3.       Your pet's travel-feeding schedule should start with a light meal 3 to 4 hours prior to departure. Don't feed your furry friend in a moving vehicle, even if it is a long drive. 
4.       Never leave your animal alone in a parked vehicle. On a hot day, even with the windows open, a parked car can become a furnace in no time, and heatstroke can develop. In cold weather, a car can act as a refrigerator, holding in the cold and causing the animal to freeze to death. 
5.       What in your pet's traveling kit? In addition to travel papers, food, bowl, leash, a waste scoop, plastic bags, grooming supplies, medication and a pet first-aid kit, pack a favorite toy or pillow to give your pet a sense of familiarity. 
6.       Make sure your pet has a microchip for identification and wears a collar with a tag imprinted with your contact information, as well as a temporary travel tag with your cell phone, destination phone number, and any other relevant contact information.

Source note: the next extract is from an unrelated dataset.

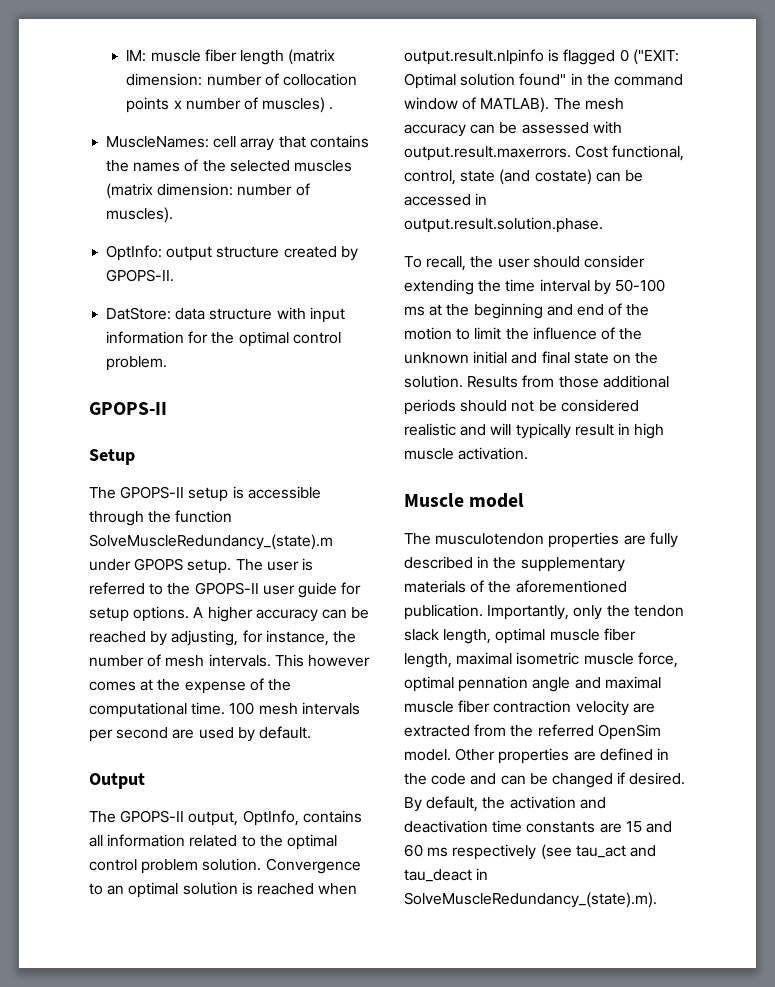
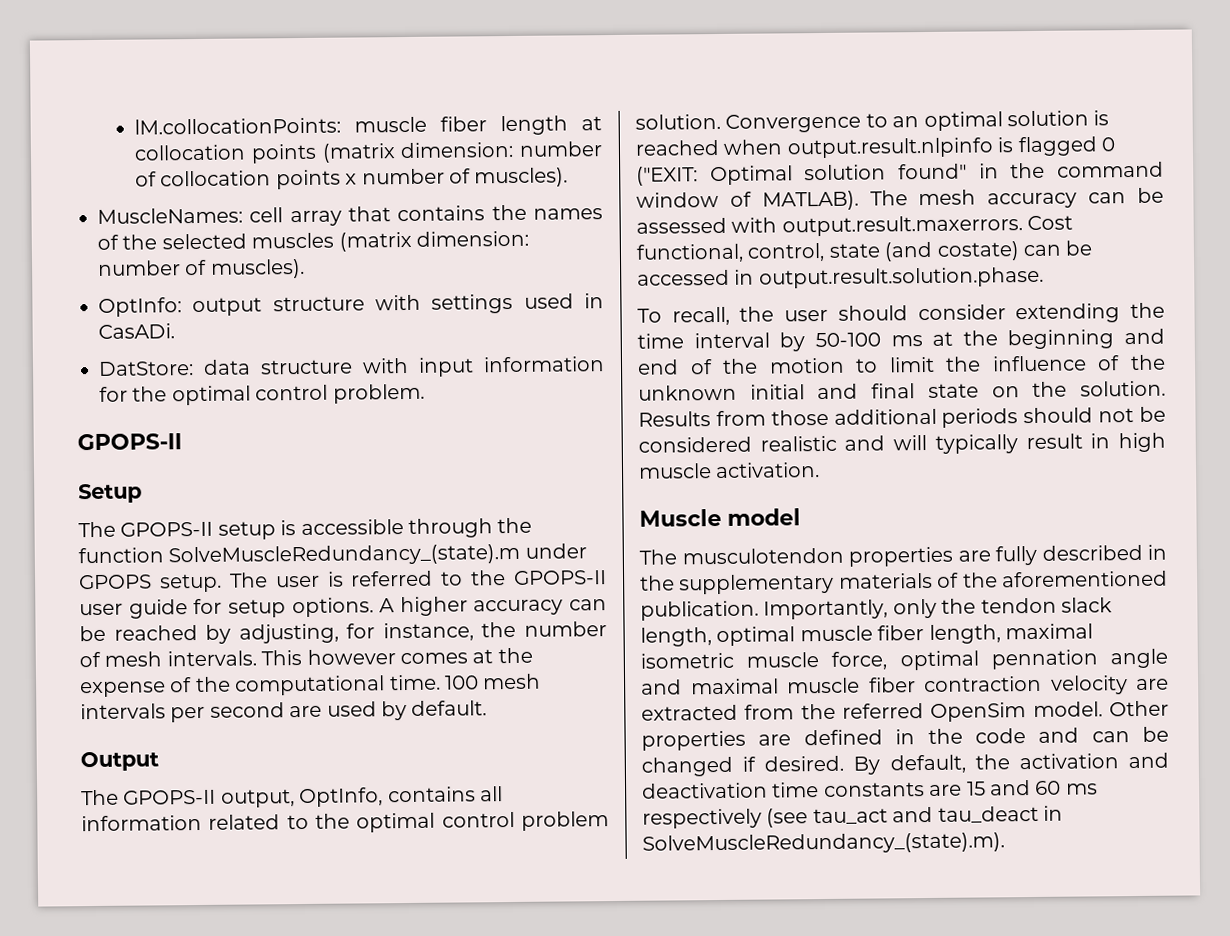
[126,50,147,62] lM: -> [134,117,342,135] lM.collocationPoints:
(284, 57) none -> [581,116,602,131] [134,143,317,164] at collocation points
[262,97,334,113] muscles) . -> [474,167,569,188] muscles).
[283,246,358,261] [106,269,175,282] created by GPOPS-II. -> [374,293,604,314] [98,323,175,339] with settings used in CasADi.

7.       Don't allow your pet to ride with his or her head outside the window. He or she could be injured by flying objects. Keep him or her in the back seat in the carrier or with a harness attached to a seatbelt. 
8.       Traveling across state lines? Bring along your pet's rabies vaccination record; some states requires this proof at certain interstate crossings.
9.       When it comes to H2O, we say BYO. Opt for bottled water or tap water stored in plastic jugs. Drinking water from an area your pet isn’t used to could result in tummy upset. 
10.   If you travel frequently with your pet, you may want to invest in rubberized floor liners and waterproof seat covers, both of which are available at auto product retailers.

Safe travels!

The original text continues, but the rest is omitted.